Le Comité international olympique (CIO) écrit notamment que les athlètes russes et bélarusses doivent concourir sous un drapeau neutre. Ils ne doivent pas non plus soutenir la guerre en Ukraine ou avoir un quelconque lien avec l’armée russe ou bélarusse.
Cependant, on ne sait pas quand la décision de les autoriser ou non à participer aux Jeux olympiques de Paris l’année prochaine sera prise.
– Le CIO prendra cette décision au moment opportun », a déclaré Thomas Bach, président du CIO, lors d’une conférence de presse organisée dans le cadre de la réunion de la commission exécutive du CIO à Lausanne.
RF : Complètement inapproprié
Cependant, les critiques n’ont pas tardé à fuser. La Confédération suédoise des sports (RF), entre autres, a clairement indiqué que les athlètes russes et bélarusses ne devraient pas être autorisés à participer à des compétitions internationales.
« Dans la situation dans laquelle nous nous trouvons, où la guerre est toujours en vigueur et où l’agression de la Russie contre l’Ukraine ne montre aucun signe d’apaisement, il est profondément regrettable et complètement inapproprié que le CIO prenne une telle décision.
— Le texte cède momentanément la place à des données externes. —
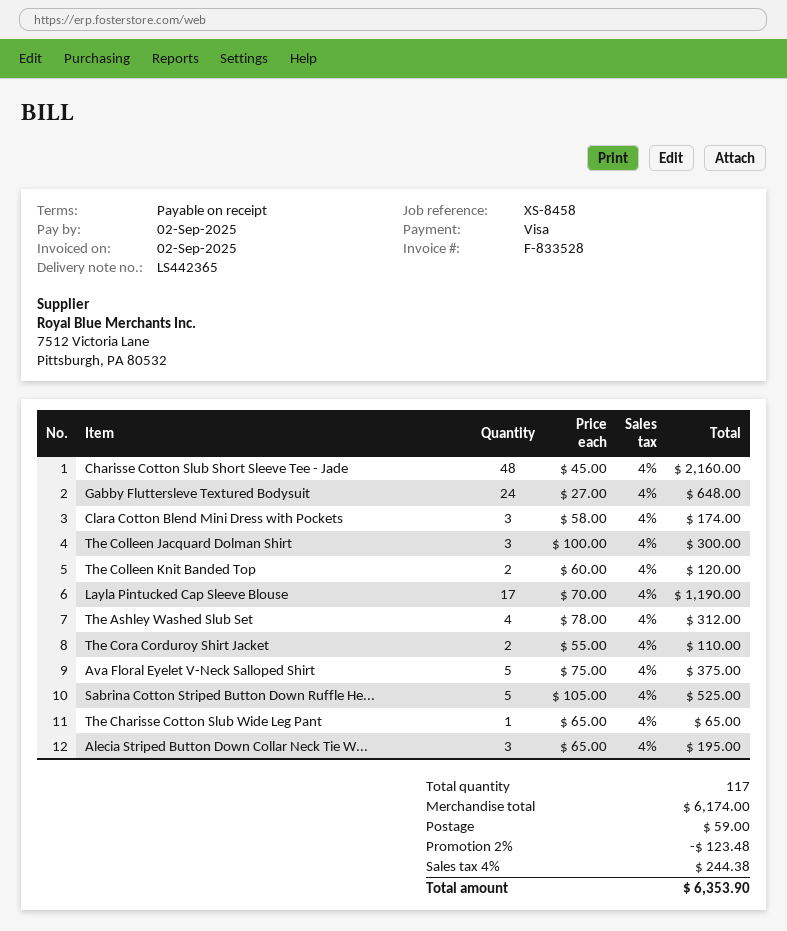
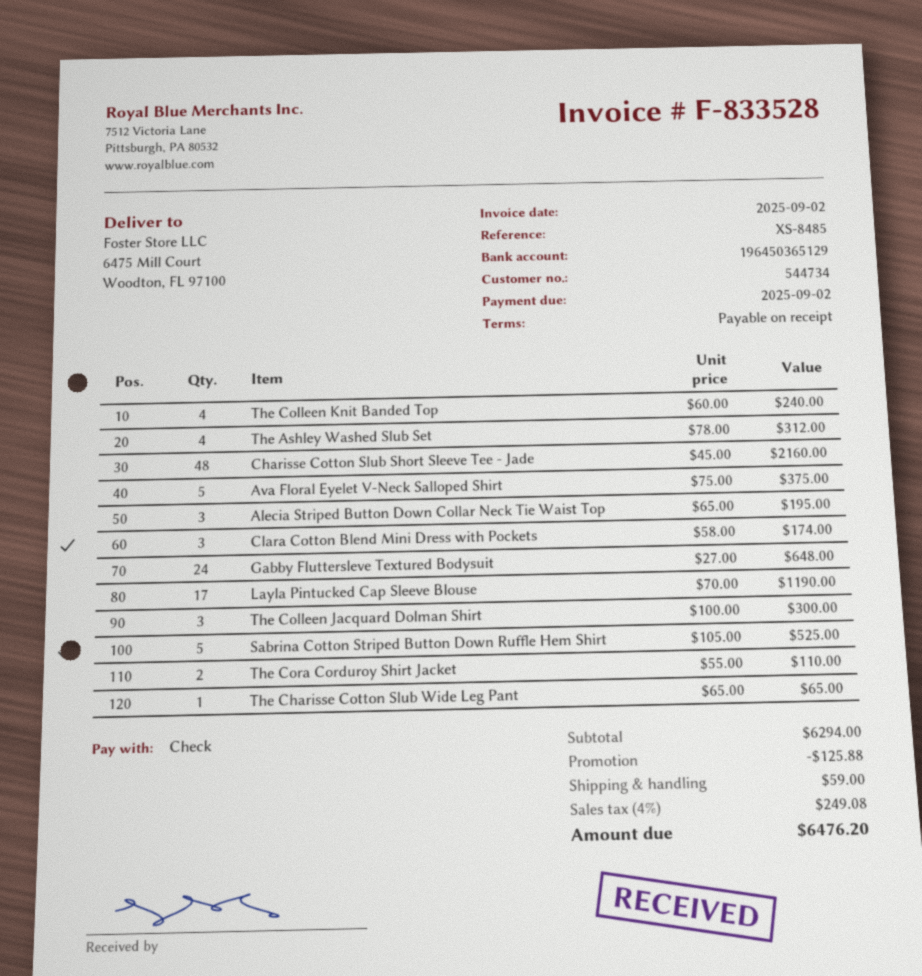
reference: XS-8458 -> XS-8485
payment method: Visa -> cheque
The Colleen Knit Banded Top: 2 x 60.00 = 120.00 -> 4 x 60.00 = 240.00
subtotal: 6174.00 -> 6294.00
discount: 123.48 -> 125.88
tax: 4% = 244.38 -> 4% = 249.08
total: 6353.90 -> 6476.20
Faire la distinction entre les athlètes ‘neutres’ et ceux qui ne le sont pas est, à mon avis, une erreur qui risque de se retourner contre nous », a déclaré Björn Eriksson, président de la Fédération de Russie, dans un communiqué de presse.
La ministre allemande des Sports, Nancy Faeser, estime que les recommandations sont « une gifle » pour les athlètes ukrainiens.
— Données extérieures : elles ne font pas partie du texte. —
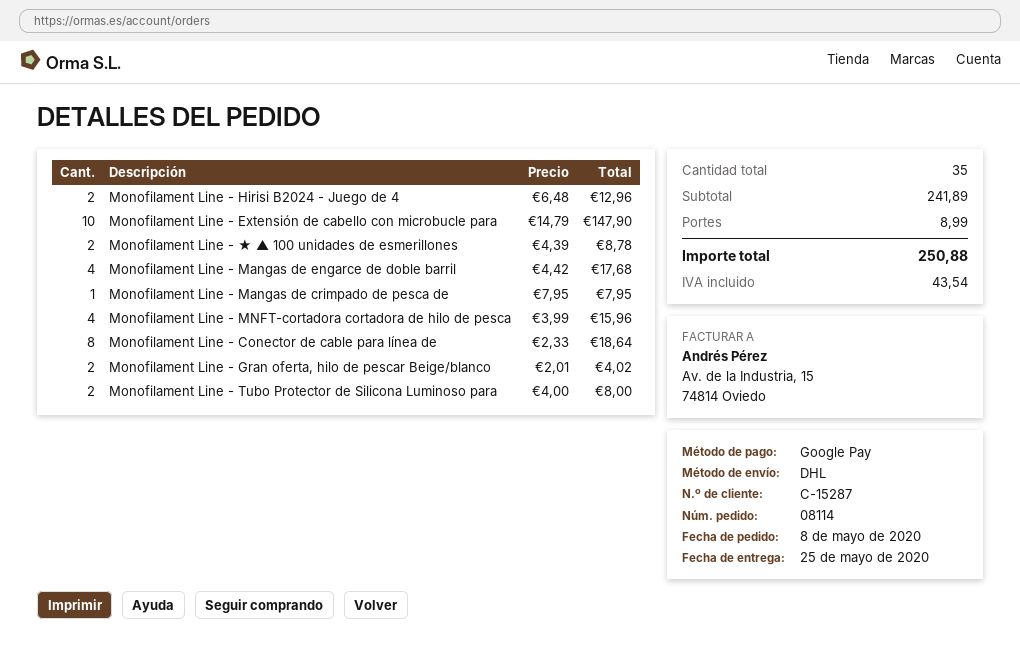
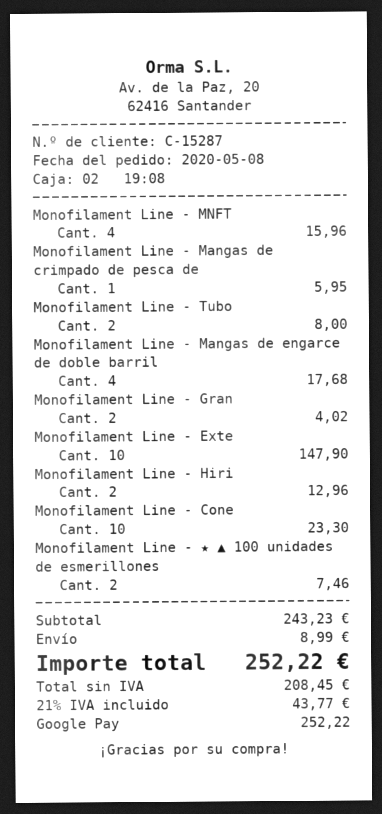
Monofilament Line - ★ ▲ 100 unidades de esmerillones: 2 for 8.78 -> 2 for 7.46
Monofilament Line - Mangas de crimpado de pesca de: 1 for 7.95 -> 1 for 5.95
Monofilament Line - Conector de cable para línea de: 8 for 18.64 -> 10 for 23.30
subtotal: 241.89 -> 243.23
tax: 43.54 -> 43.77
total: 250.88 -> 252.22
– Le sport international doit clairement condamner la guerre d’agression brutale de la Russie. Cela ne peut se faire qu’en excluant totalement les athlètes russes et biélorusses, dit-elle.
La Russie aussi critique
La Pologne parle d’un jour de honte pour le CIO.
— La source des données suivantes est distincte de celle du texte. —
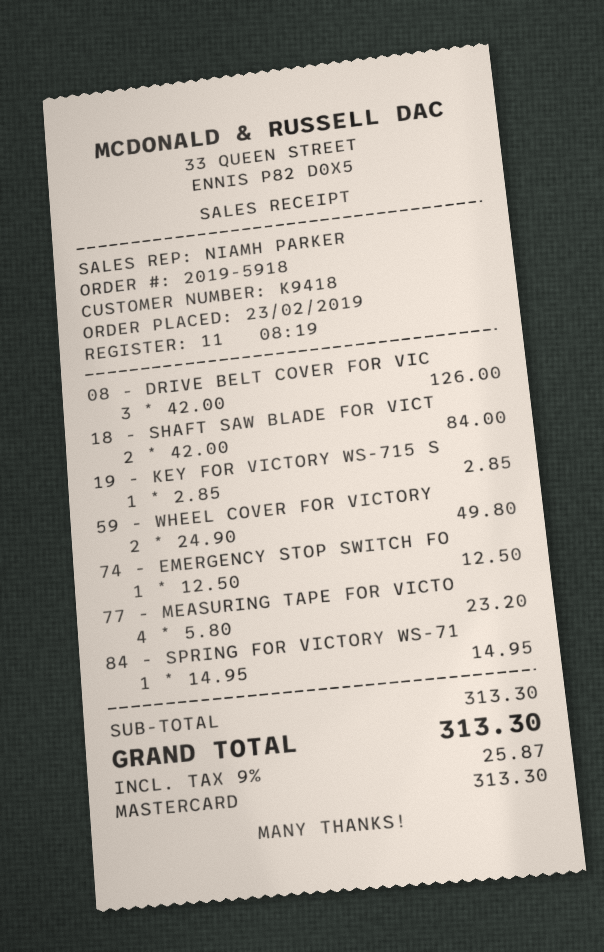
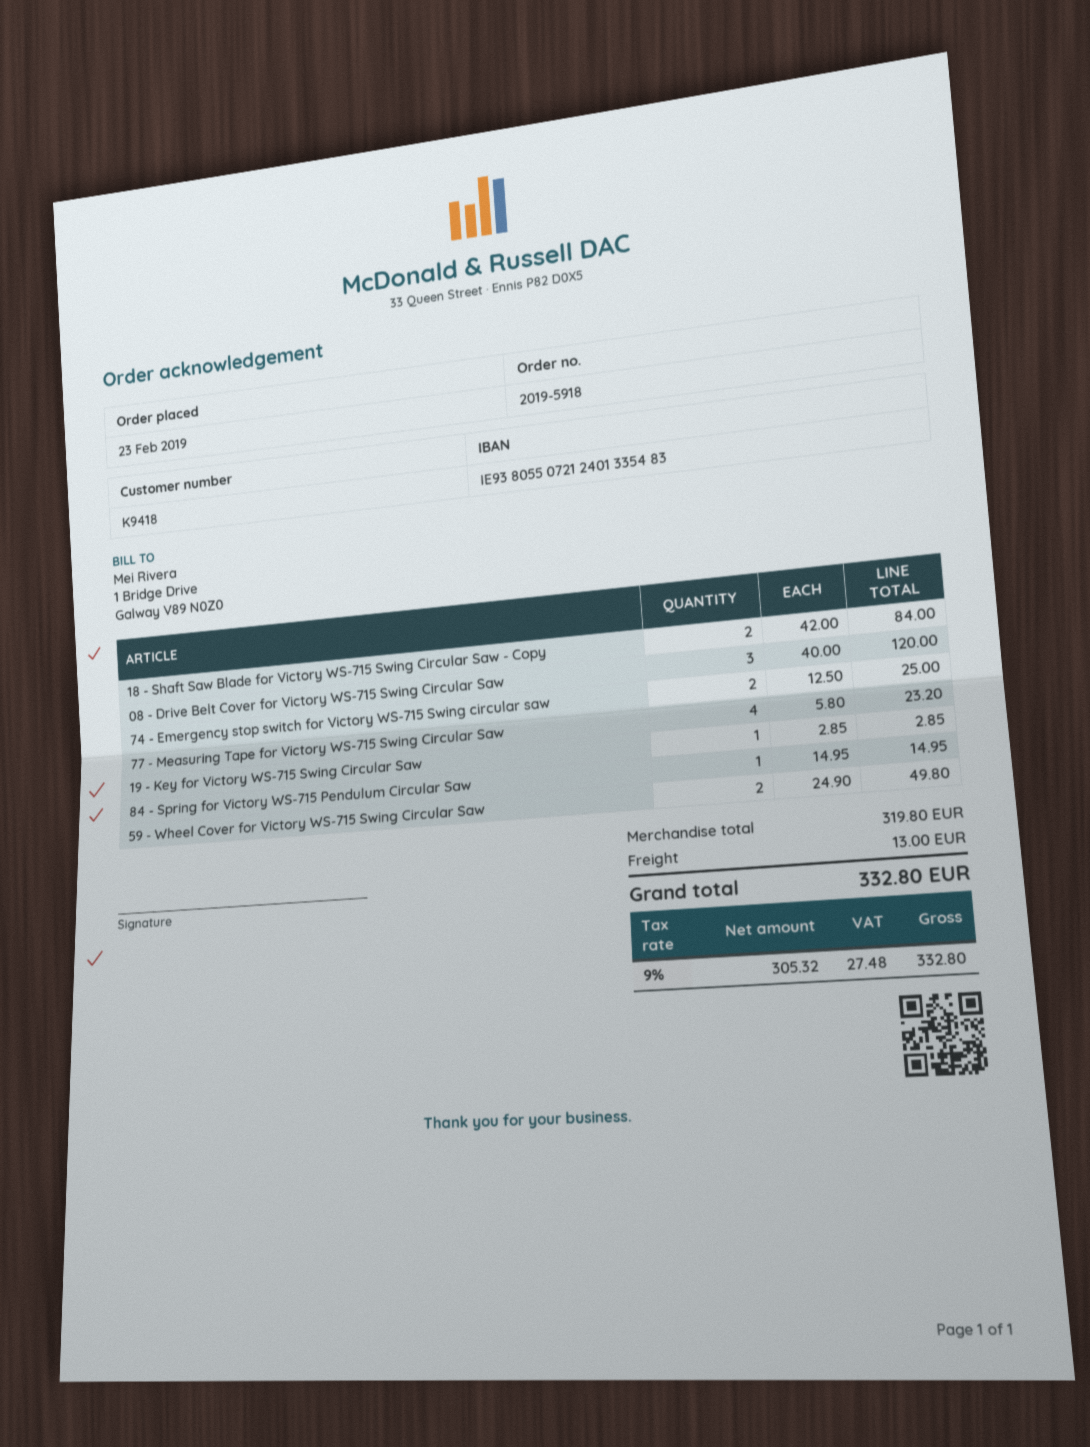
08 - DRIVE BELT COVER FOR VIC: 3 x 42.00 = 126.00 -> 3 x 40.00 = 120.00
74 - EMERGENCY STOP SWITCH FO: 1 x 12.50 = 12.50 -> 2 x 12.50 = 25.00
subtotal: 313.30 -> 319.80
shipping: none -> 13.00
tax: 9% = 25.87 -> 9% = 27.48
total: 313.30 -> 332.80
« Qu’est-ce que la Russie a fait de positif pour que ses athlètes soient désormais autorisés à participer à des compétitions ? Après Butja, Irpin, Hostomel ! Après les bombardements quotidiens de sites civils ! C’est une journée honteuse pour le CIO », a écrit le vice-ministre des affaires étrangères Piotr Wawrzyk sur Twitter.
Les recommandations ne sont pas non plus accueillies avec beaucoup de joie en Russie.
– Les critères annoncés pour le retour aux compétitions internationales sont inacceptables. Il s’agit d’une discrimination basée sur la nationalité », a déclaré Stanislav Pozdnjakov, président du Comité olympique russe, selon les médias russes.
CLIP : Vives réactions au CIO après l’annonce olympique
Erik est né et a grandi à Stockholm, en Suède, où il a passé la majeure partie de sa vie avant de venir vivre en France en 2018. Il est de langue maternelle suédoise et parle couramment francais. Il a obtenu un diplôme en communication et marketing à l’Université de Stockholm. Passioné par les voyages et la culture Suédoise, il aime partager les infos et valeurs de la Suède.